### What the task requires
Below are the records. List every line holding the word "from".

Records for processing: Begin

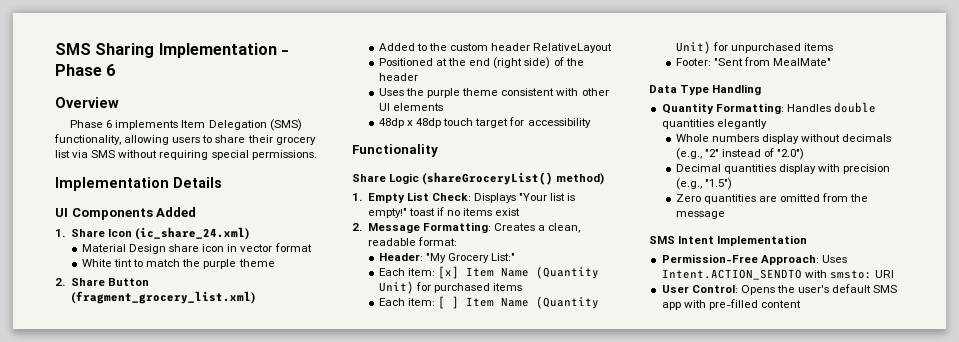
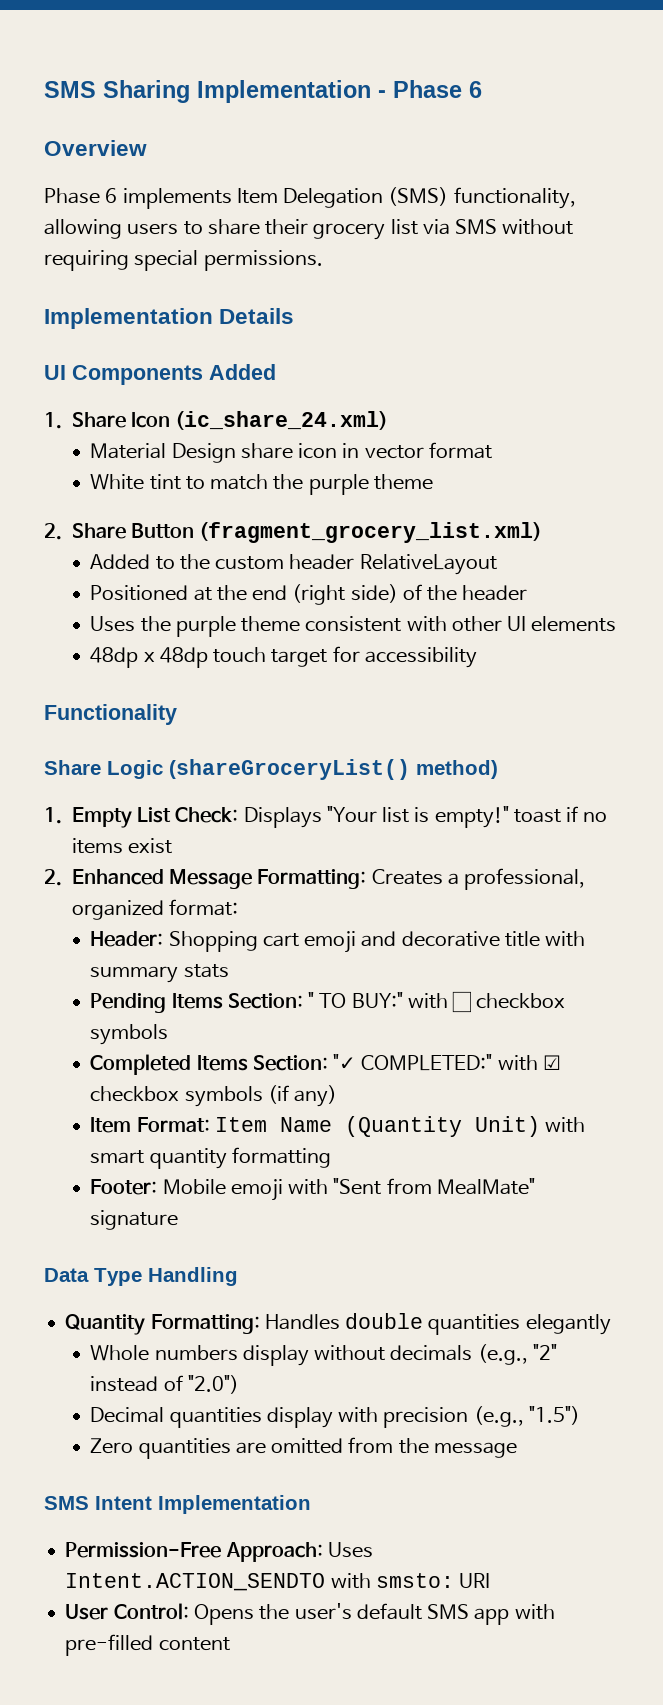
- 2. Message Formatting: Creates a clean, readable format:
+ 2. Enhanced Message Formatting: Creates a professional, organized format:
- Header: "My Grocery List:"
- Each item: [x] Item Name (Quantity Unit) for purchased items
- Each item: [ ] Item Name (Quantity Unit) for unpurchased items
- Footer: "Sent from MealMate"
+ Header: Shopping cart emoji and decorative title with summary stats
+ Pending Items Section: " TO BUY:" with ☐ checkbox symbols
+ Completed Items Section: "✓ COMPLETED:" with ☑ checkbox symbols (if any)
+ Item Format: Item Name (Quantity Unit) with smart quantity formatting
+ Footer: Mobile emoji with "Sent from MealMate" signature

Records for processing: End

### Final answer
- Footer: "Sent from MealMate"
+ Footer: Mobile emoji with "Sent from MealMate" signature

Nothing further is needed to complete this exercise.